Georges R.R. Martin- Le chevalier errant suivi de l'épée lige

4e de couverture :

 

Qu'il joute ou qu'il guerroie, le chevalier errant n'a d'autres attaches que celles de son cœur, d'autre code que celui de l'honneur.Il loue ses services aux nobles causes et prend la défense des opprimés. Une ligne de conduite qu'a toujours suivie Ser Arlan de Pennytree, et qu'il s'est efforcé d'inculquer à son écuyer, Dunk. Mais la rencontre de ce dernier avec un garçon étrange, qui se fait appeler L'Oeuf, changera à jamais son destin. Un an plus tard, Dunk et L'Oeuf, désormais son écuyer, s'engagent au service de Ser Eustace Osgris, un petit seigneur acculé à la défaite par la Veuve Rouge.Leur mission, déjà ardue, va se compliquer du fait des relations qu'entretiennent les deux forces en présence !.

Ce que j'en dis :

 

Les deux nouvelles qui composent ce livre ont Westeros pour cadre et se déroulent plusieurs siècles avant la saga Le trône de fer, reconnu comme un chef-d’œuvre de fantasy tout autant que Le seigneur des anneaux de Tolkien.

 

Malgré toute ma bonne volonté, j'ai calé sur la lecture du Trône de fer à cause de la traduction de Jean Sola que je trouvais de plus en plus indigeste : certains passages, même relus plusieurs fois me restaient incompréhensibles. Jean Sola a été beaucoup controversé parce qu'il ne respectait pas la simplicité du style de R.R. Martin. Les derniers volumes ont d'ailleurs été traduits par Patrick Marcel.

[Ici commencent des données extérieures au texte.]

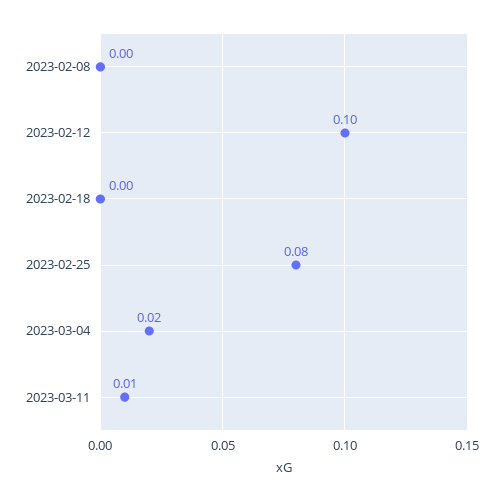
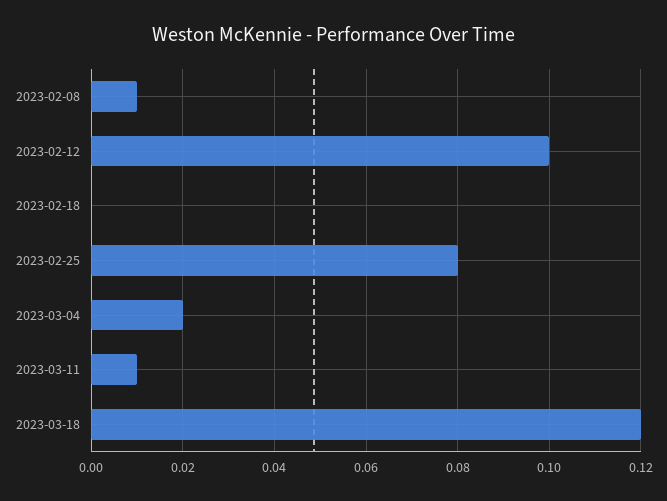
2023-02-08: 0 -> 0.01
2023-03-18: none -> 0.12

Par la suite, je me suis tournée vers la série qui m'a laissée frustrée à bien des niveaux et d'autant plus que les dernières saisons n'ont pas encore été tournées. J'ai donc décidé de recommencer la lecture de la saga depuis le début puisque les livres sont écrits jusqu'à la fin, eux. Et puis, il y a toujours des différences et plus de subtilité dans l'écriture par rapport au scénario destiné à l'image. Une remarque en passant : comment l'auteur a t'il pu maîtriser un nombre aussi impressionnant de personnages ? Cela fait partie de son génie sans aucun doute.

 

Pour en venir à ces deux nouvelles que j'ai lues en apéritif, pour me mettre dans l'ambiance de Westeros, j'ai été plus que surprise de leur qualité : on s'attache vraiment aux personnages. Dunk, le chevalier nomade au physique de colosse qui contraste avec une attitude d'étourdi, de looser, de Don Quichotte est tellement jeune, inexpérimenté, émouvant ! Rien ne se passe jamais comme il le souhaite. L'Oeuf, surnommé ainsi à cause de son crâne qu'il rase pour ne pas montrer la couleur de ses cheveux (pourquoi ? Ah, ah ! il y a une bonne raison à cela) affiche une sagesse de "mestre" malgré ses douze ans. Heureusement qu'il est là pour conseiller son aîné. L'enfant n'est pas celui qu'on croit. Et avec ça, des retournements de situation cocasses, beaucoup d'humour et de drôlerie. Ce couple est détonnant. Je me suis surprise plus d'une fois à éclater de rire. Et puis la traduction de Jean Sola m'a moins dérangée cette fois. Peut-être a t-il voulu, en cours de route, se rapprocher du style plus sobre de son auteur.

 

Beaucoup de plaisir en perspective donc. La réputation de R.R. Martin n'est pas usurpée, même sur des textes plus modestes.